A purple scar like a sabre-cut stretched downwards from the edge of the Brigadier’s left eye, over his mouth to the point of his chin. He’d grown a bristly ginger moustache over part of it, but we could easily see where the two ends joined. Rumour had it that his face had been slashed by a Mau Mau warrior’s machete in the Kenyan terrorist war of the fifties. We didn’t know anything about the Mau Mau, except that the terrorist must have been crazy to tangle with the Brigadier — who grabbed him by the throat and strangled him.
Don’t ever get the idea that you’re doing this to be seen. You’ll be there, on court with Mr McEnroe and Mr Borg — if I think you’re good enough — and no one will notice you, no one. When the game is in play you’ll be as still as the net-post, and as uninteresting. For Rule Two of the Laws of Tennis states that the court has certain permanent fixtures like the net and the net posts and the umpire’s chair. And the list of permanent fixtures includes you, the ball boys, in your respective places. So you can tell your mothers and fathers and your favourite aunties not to bother to watch. If you’re doing your job they won’t even notice you.”

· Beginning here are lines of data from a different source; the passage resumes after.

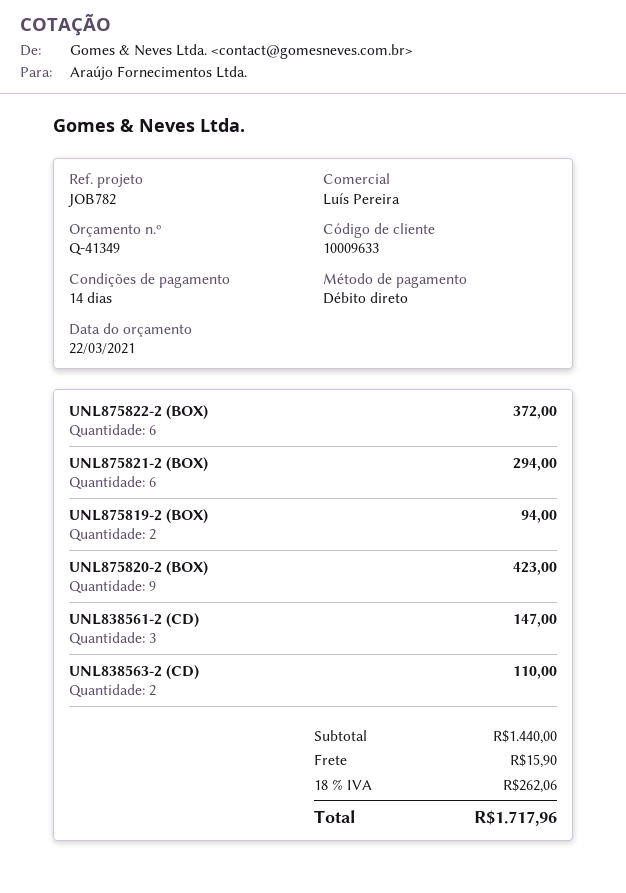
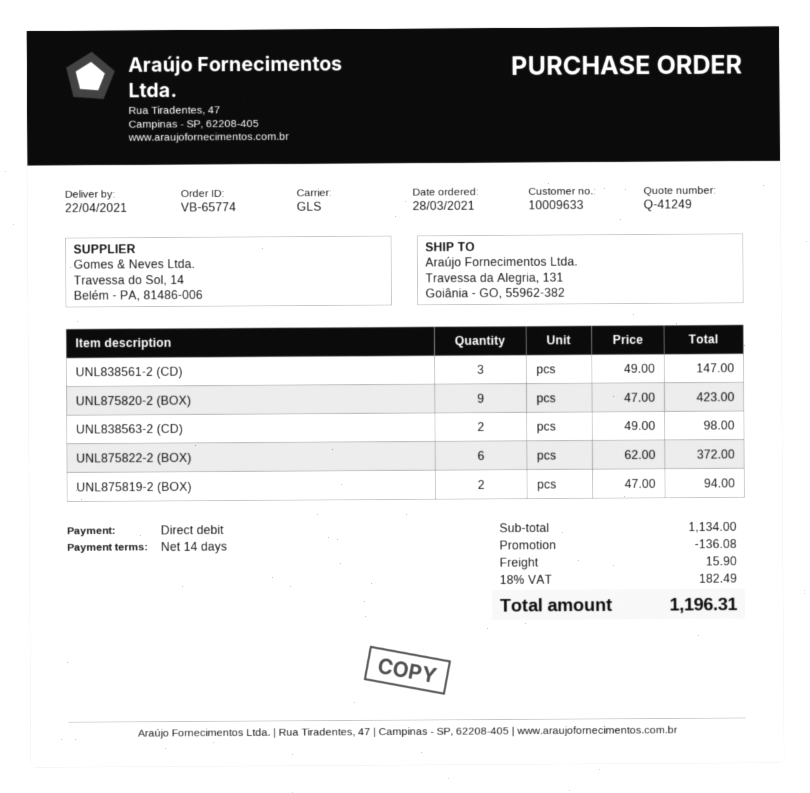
quote number: Q-41349 -> Q-41249
UNL875821-2 (BOX): 6 for 294.00 -> none
UNL838563-2 (CD): 2 for 110.00 -> 2 for 98.00
subtotal: 1440.00 -> 1134.00
discount: none -> 136.08
tax: 18% = 262.06 -> 18% = 182.49
total: 1717.96 -> 1196.31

To think we’d volunteered for this. By a happy accident of geography ours was one of the schools chosen to provide the ball boys and ball girls for the Championships. “It’s a huge honour,” our headmaster had told us. “You do it for the prestige of the school. You’re on television. You meet the stars, hand them their towels, supply them with the balls, pour their drinks. You can be proud.”

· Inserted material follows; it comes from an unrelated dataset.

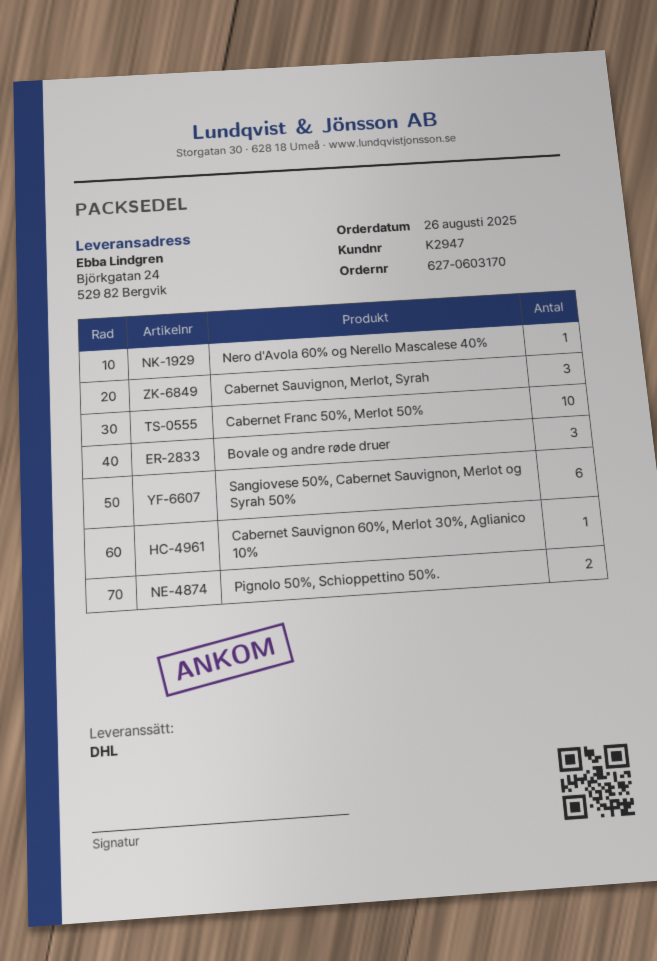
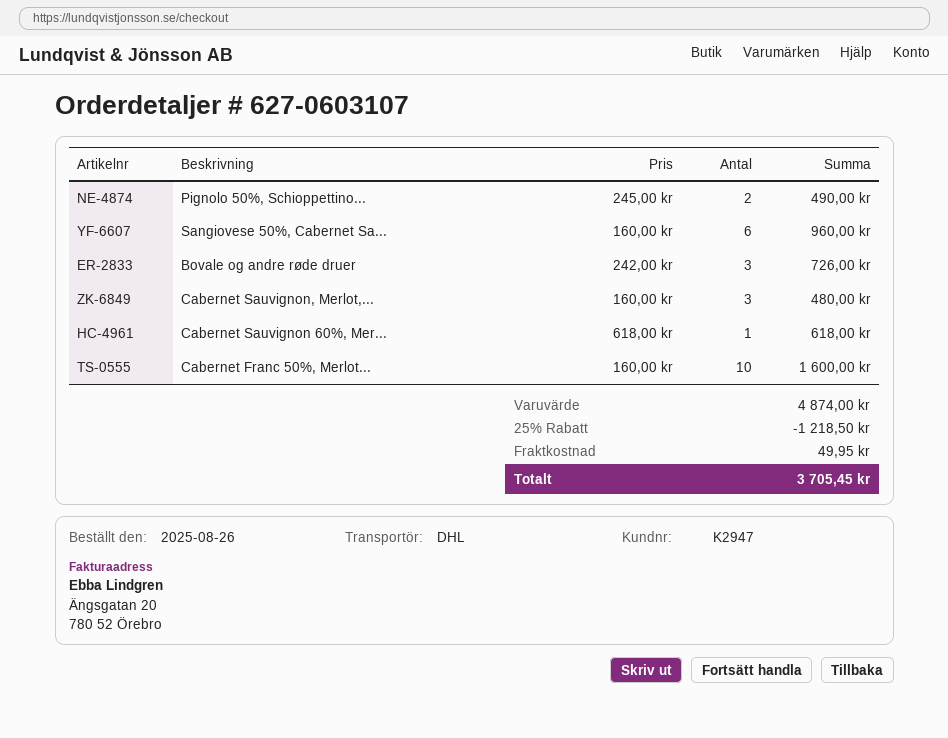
order number: 627-0603170 -> 627-0603107
Nero d'Avola 60% og Nerello Mascalese 40%: 1 -> none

The Brigadier disabused us of all that. “If any of you are looking for glory, leave at once. Go back to your stuffy class-rooms. I don’t want your sort in my squad. The people I want are functionaries, not glory-seekers. Do you understand? You will do your job, brilliantly, the way I show you. It’s all about timing, self-control and, above all, being invisible.”
The victim was poisoned. Once the poison was in his system there was no antidote. Death was inevitable, and lingering.

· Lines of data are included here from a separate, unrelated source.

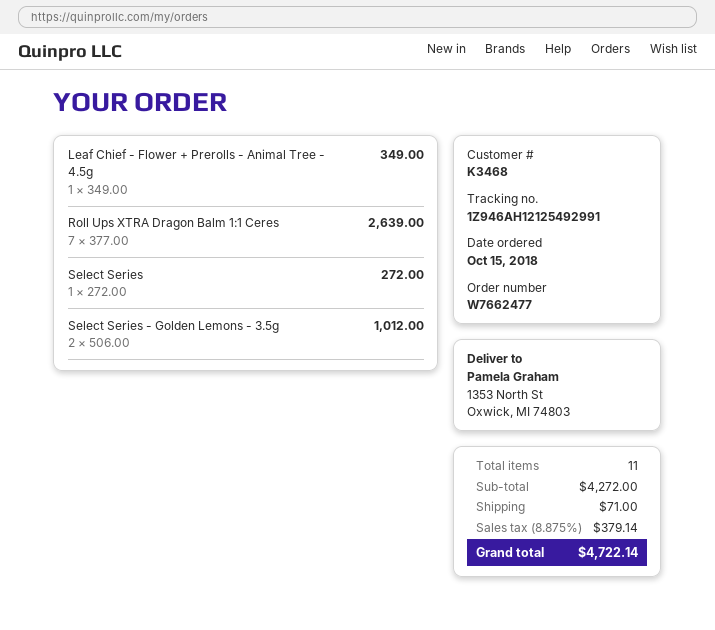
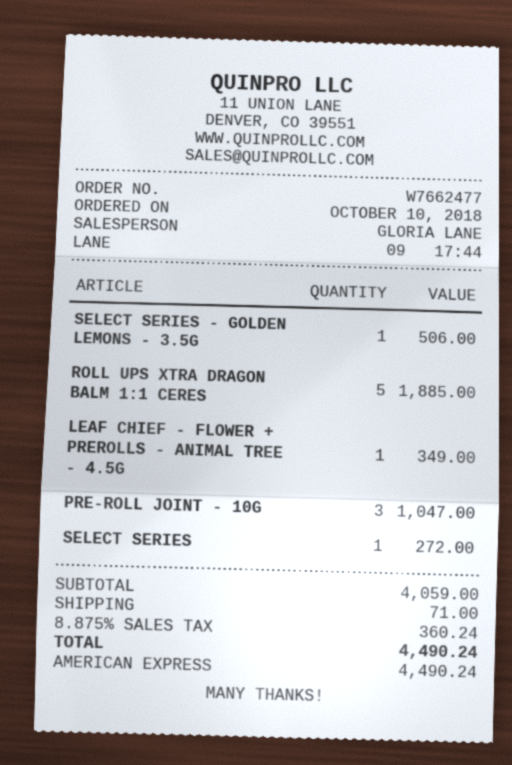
order date: 2018-10-15 -> 2018-10-10
Roll Ups XTRA Dragon Balm 1:1 Ceres: 7 for 2639.00 -> 5 for 1885.00
Select Series - Golden Lemons - 3.5g: 2 for 1012.00 -> 1 for 506.00
PRE-ROLL JOINT - 10G: none -> 3 for 1047.00
subtotal: 4272.00 -> 4059.00
tax: 8.875% = 379.14 -> 8.875% = 360.24
total: 4722.14 -> 4490.24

So in the next three months we learned to be invisible. And it was damned hard work, I can tell you. I had no idea what it would lead to. You’re thinking we murdered the Brigadier? No, he’s a survivor. So far as I know, he’s still alive and terrifying the staff in a retirement home.
I’m going to tell it as it happened, and we start on the November afternoon in nineteen-eighty when my best friend Eddie Pringle and I were on an hour’s detention for writing something obscene on Blind Pugh’s blackboard. Mr Pugh, poor soul, was our chemistry master. He wasn’t really blind, but his sight wasn’t the best. He wore thick glasses with prism lenses, and we little monsters took full advantage. Sometimes Nemesis arrived, in the shape of our headmaster, Mr Neames, breezing into the lab, supposedly for a word with Blind Pugh, but in reality to catch us red-handed playing poker behind bits of apparatus or rolling mercury along the bench-tops. Those who escaped with a detention were the lucky ones.
“I’ve had enough of this crap,” Eddie told me in the detention room. “I’m up for a job as ball boy.”
“What do you mean — Wimbledon?” I said. “That’s not till next June.”
“They train you. It’s every afternoon off school for six months — and legal. No more detentions. All you do is trot around the court picking up balls and chucking them to the players and you get to meet McEnroe and Connors and all those guys. Want to join me?”
It seemed the ideal escape plan, but of course we had to get permission from Nemesis to do it. Eddie and I turned ourselves into model pupils for the rest of term. No messing about. No detentions. Every homework task completed.
“In view of this improvement,” Nemesis informed us, “I have decided to let you go on the training course.”